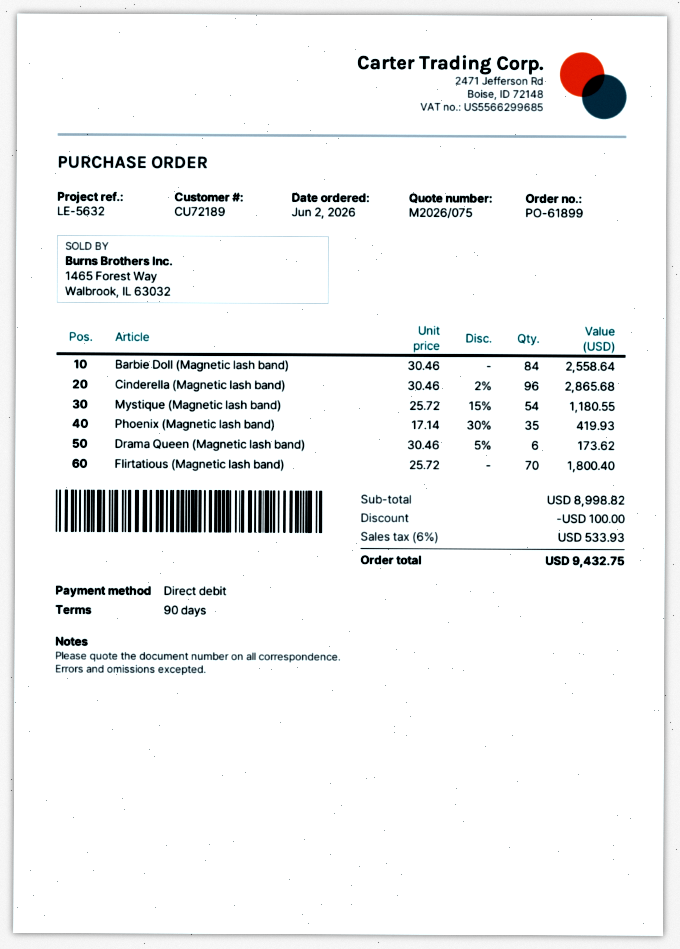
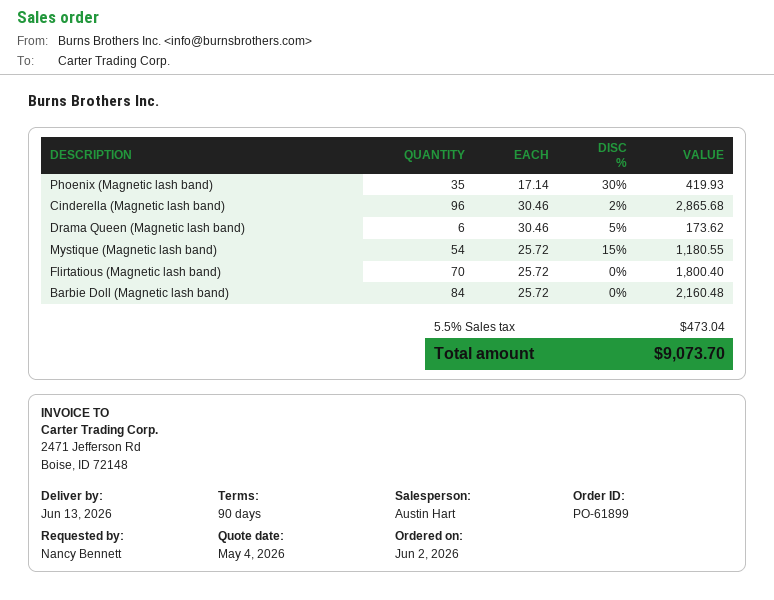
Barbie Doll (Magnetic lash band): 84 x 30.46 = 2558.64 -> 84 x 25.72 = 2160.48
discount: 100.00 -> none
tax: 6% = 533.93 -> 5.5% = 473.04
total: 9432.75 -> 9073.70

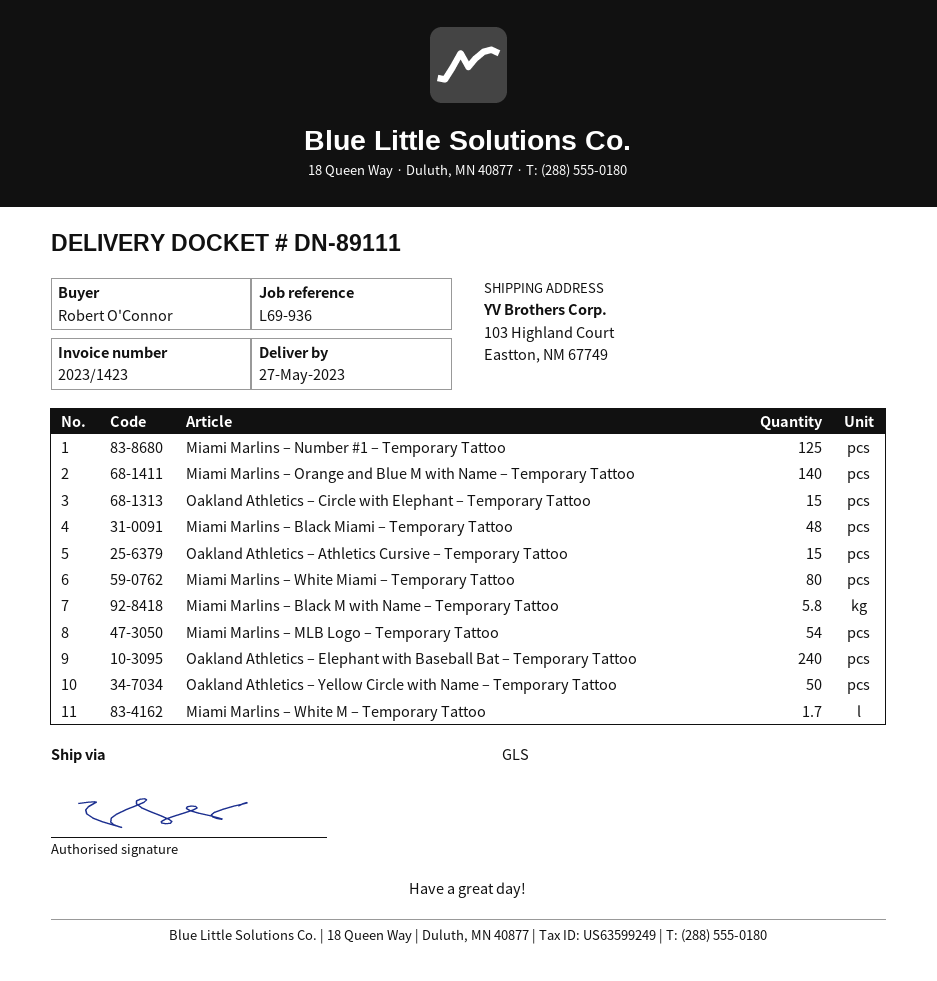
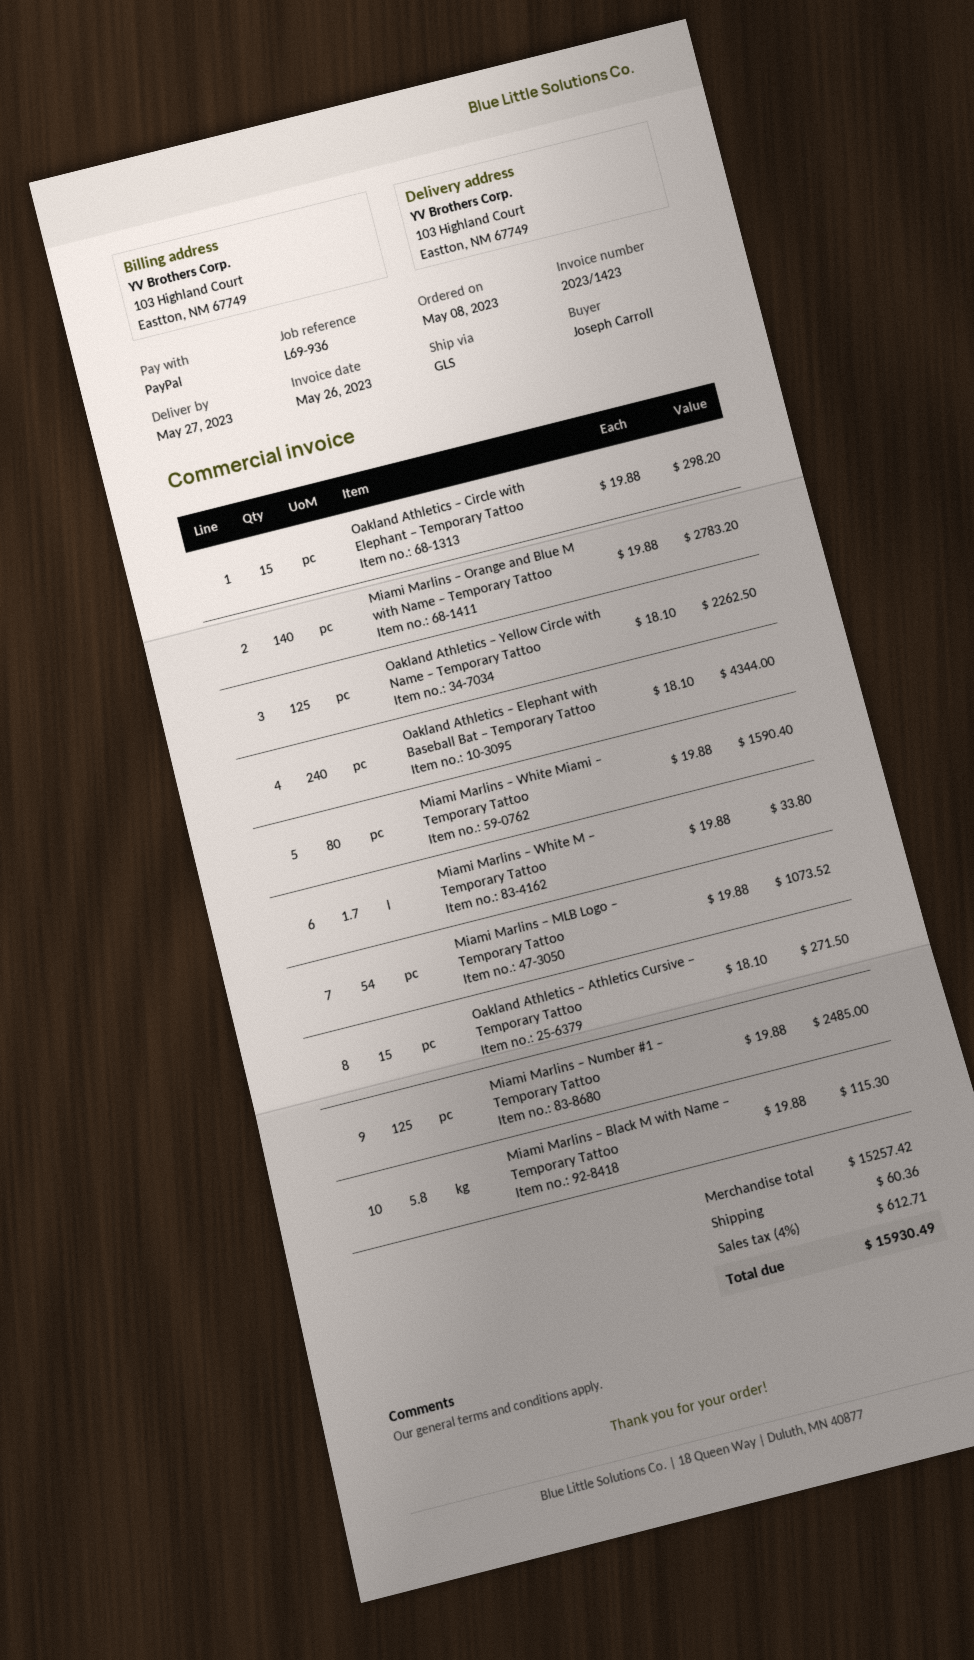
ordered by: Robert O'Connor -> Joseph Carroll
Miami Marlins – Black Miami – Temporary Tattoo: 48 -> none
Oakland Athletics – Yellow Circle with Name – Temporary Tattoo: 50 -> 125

-.-.-

What is needed is a verbatim copy of the material, minus its pictures.

_Output for this exercise_
Barbie Doll (Magnetic lash band): 84 x 30.46 = 2558.64 -> 84 x 25.72 = 2160.48
discount: 100.00 -> none
tax: 6% = 533.93 -> 5.5% = 473.04
total: 9432.75 -> 9073.70

ordered by: Robert O'Connor -> Joseph Carroll
Miami Marlins – Black Miami – Temporary Tattoo: 48 -> none
Oakland Athletics – Yellow Circle with Name – Temporary Tattoo: 50 -> 125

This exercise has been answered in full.